I’m reading my compensation book outside on a Thursday evening, mower buzzing away in the background while my dog pants at my feet. A hummingbird, attracted by my pink shirt, thought she’d come in for a quick drink, shot back, and decided to feast on the blooming columbines instead. Ah, spring in Ohio.

Central Ohio’s had a bad rap this spring. Too much rain. Too much wind. Too much rain. Repeat. The area is also known to be a bit temperamental in her climactic preferences. One day flirting with summer, the next day snuggled down with winter. She’s a bit flighty that way.

As a lifelong central Ohio resident, I think I’ve just become immune to most of it. I can only imagine what a sunny transplant from San Diego must have felt this past spring wondering if the sun would ever shine or the gray skies would ever clear. But that’s just life here. And if you are considering Ohio State, it’s something to keep in mind. Yes, we do have shorts weather and long-coat weather. But there are some days when the sky is a perfect blue, the wind doesn’t purr and the humidity keeps itself in check that are just as beautiful as anything you’d feel anywhere in the world. That’s the Ohio I love.

So what should a student do when faced with a few fleeting days of gorgeous Ohio weather? Go take a hike! The Hocking Hills in southeast Ohio are post-card scenic. About an hour’s drive southeast of Columbus, the state park is a wonderland of hiking trails, rivers, and the famous Old Man’s Cave. There are places to zip line, canoe, picnic, camp or just lounge under a hemlock canopy.

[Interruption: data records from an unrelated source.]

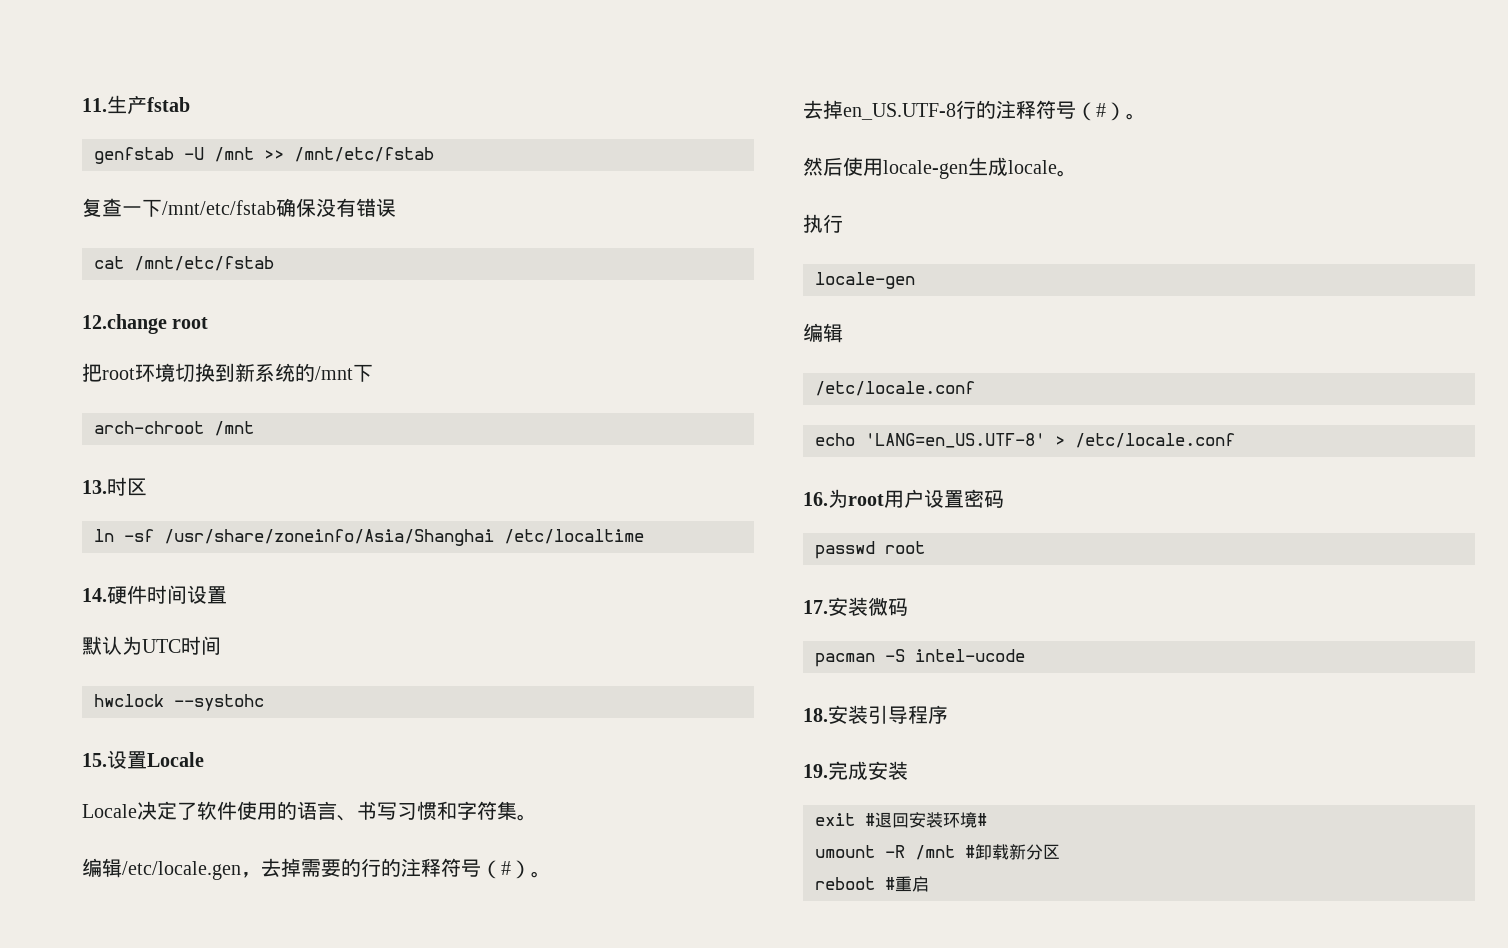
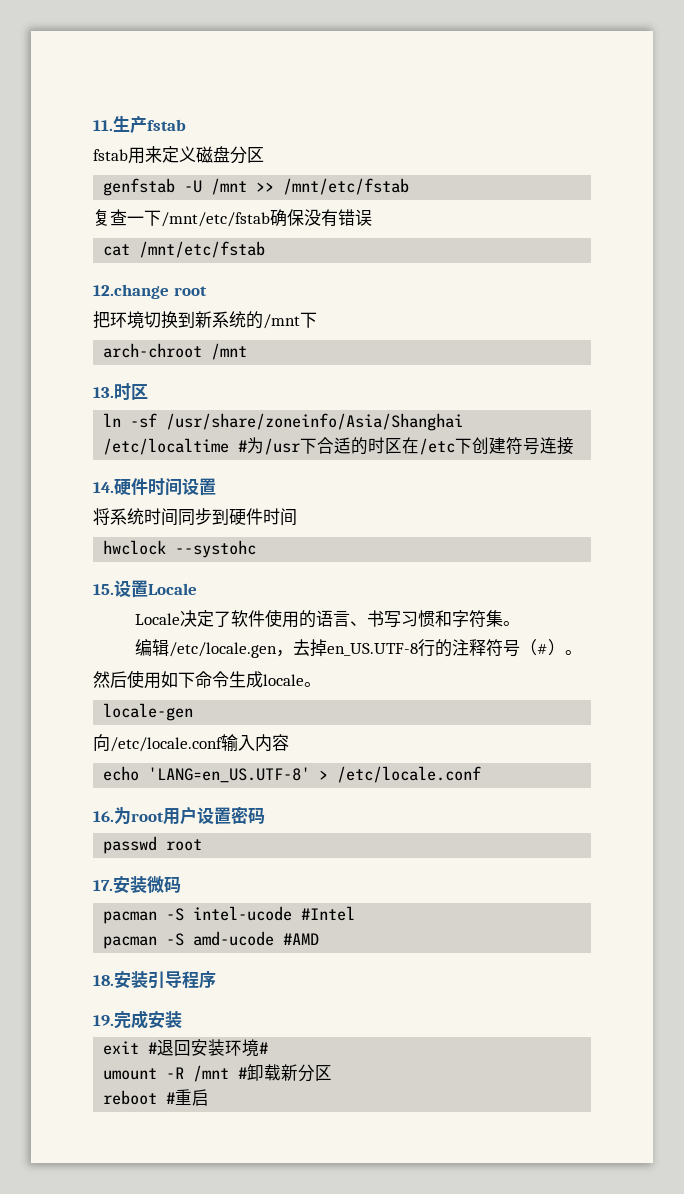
(190, 104) none -> [93,146,264,164] // fstab用来定义磁盘分区
[102,368,135,380] root -> (110, 320) none
(644, 536) none -> [238,437,575,455] #为/usr下合适的时区在/etc下创建符号连接
[82,636,181,655] 默认为UTC -> [93,508,263,526] 将系统时间同步到硬件
[301,858,551,879] [803,100,843,119] 需要的行的注释符号（#）。 // 去掉 -> (327, 648) none
[883,160,968,179] locale-gen -> [161,671,229,688] 如下命令
[803,214,843,233] // 执行 -> (321, 684) none
[803,323,843,343] [815,381,975,396] 编辑 // /etc/locale.conf -> [93,734,289,752] 向/etc/locale.conf输入内容
(1025, 655) none -> [301,906,356,921] [103,931,320,949] #Intel // pacman -S amd-ucode #AMD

Closer to home, Franklin County Metro Parks are well-maintained, free natural wonderlands in the center of urban sprawl. One of my favorite parks, Slate Run, features a 19th century farm with cattle, chickens, lambs, hogs and various other creatures. I have a particular affection for this park because part of my father’s family once lived in that very farmhouse. As a child, my father grew up in a different house, which has since been demolished, that was near the present-day park entrance. The rented home, featuring modern amenities, such as an out house, offered cold comfort in the winter time. As my dad likes to say, it was so cold in the house that the medicine he kept in his bedroom for his rabbits froze one night. How could I ever whine about central heating?

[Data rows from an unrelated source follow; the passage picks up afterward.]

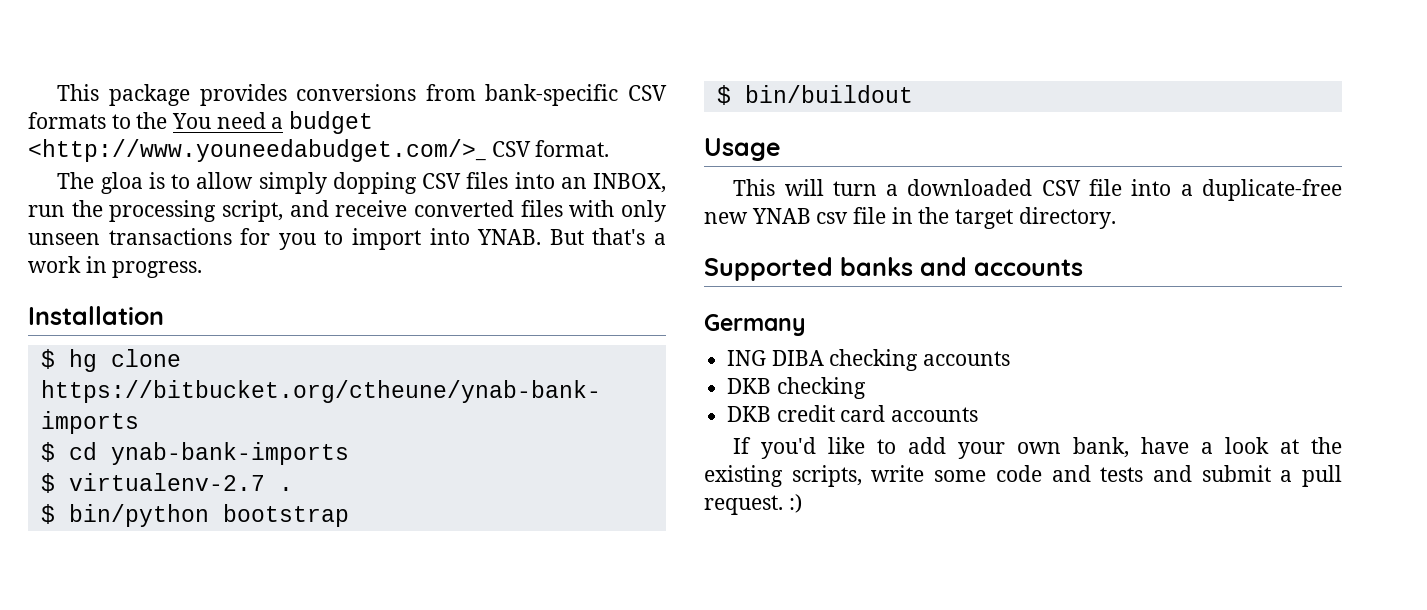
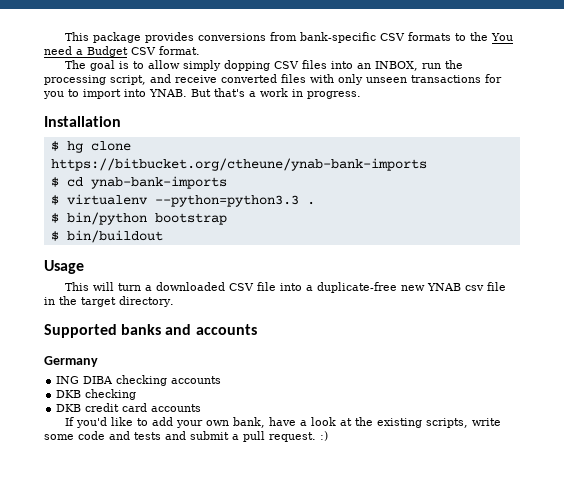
[289,111,374,134] [28,139,486,162] budget <http://www.youneedabudget.com/>_ -> [87,46,128,57] Budget
[100,172,143,194] gloa -> [89,60,115,71] goal
[68,473,265,491] virtualenv-2.7 -> [66,194,299,207] virtualenv --python=python3.3

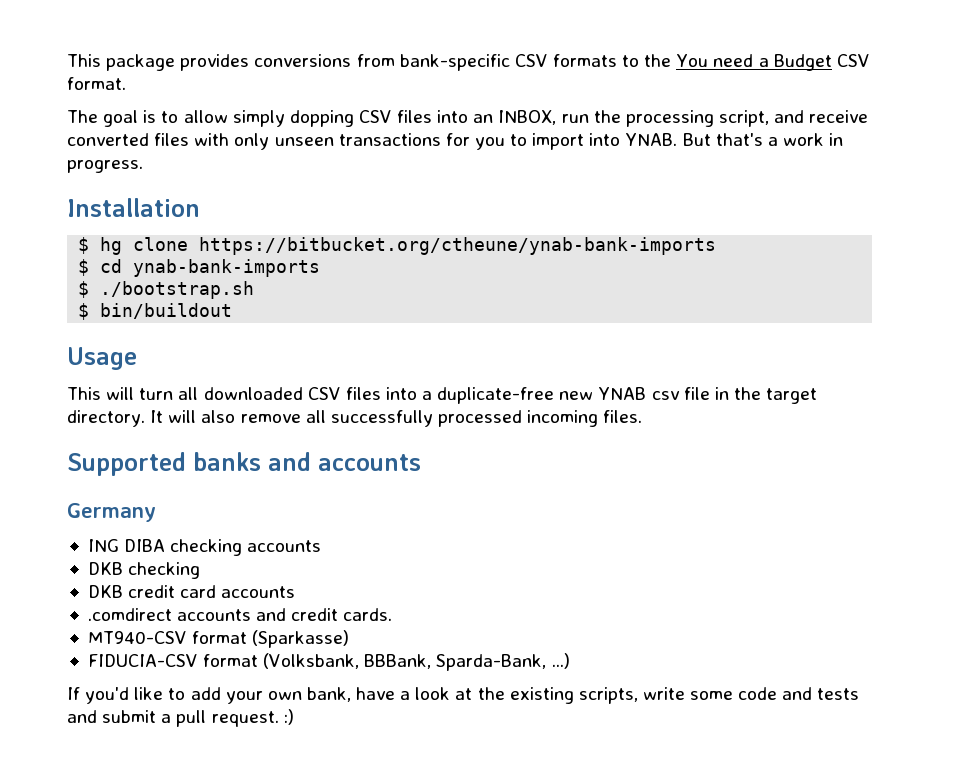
[66,194,315,207] [50,212,227,225] virtualenv --python=python3.3 . // $ bin/python bootstrap -> [100,281,255,299] ./bootstrap.sh
[144,285,152,291] a -> [178,387,199,400] all
[256,282,276,291] file -> [345,387,381,400] files
(174, 301) none -> [150,410,643,427] It will also remove all successfully processed incoming files.
(202, 408) none -> [87,608,393,621] [87,630,350,648] [87,653,570,671] // .comdirect accounts and credit cards. // MT940-CSV format (Sparkasse) // FIDUCIA-CSV format (Volksbank, BBBank, Sparda-Bank, ...)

Campus itself is an oasis of natural beauty. Anyone who has ever studied by Mirror Lake on a clear morning with few students around could understand why this natural spring attracted university founders to this very site. And, of course, there is the Oval. This is Columbus’ Central Park. I’m not sure if the main attraction from my undergrad days–Jed the preacher–still makes the rounds, but the Frisbee players, sunbathers, book readers and dog lovers still chillax on sunny afternoons.

There are only a few weeks left of spring quarter, but there’s still time to get out and enjoy the weather while it lasts. Soon enough tropical humidity and Midwest heat will drive us back into indoor comfort.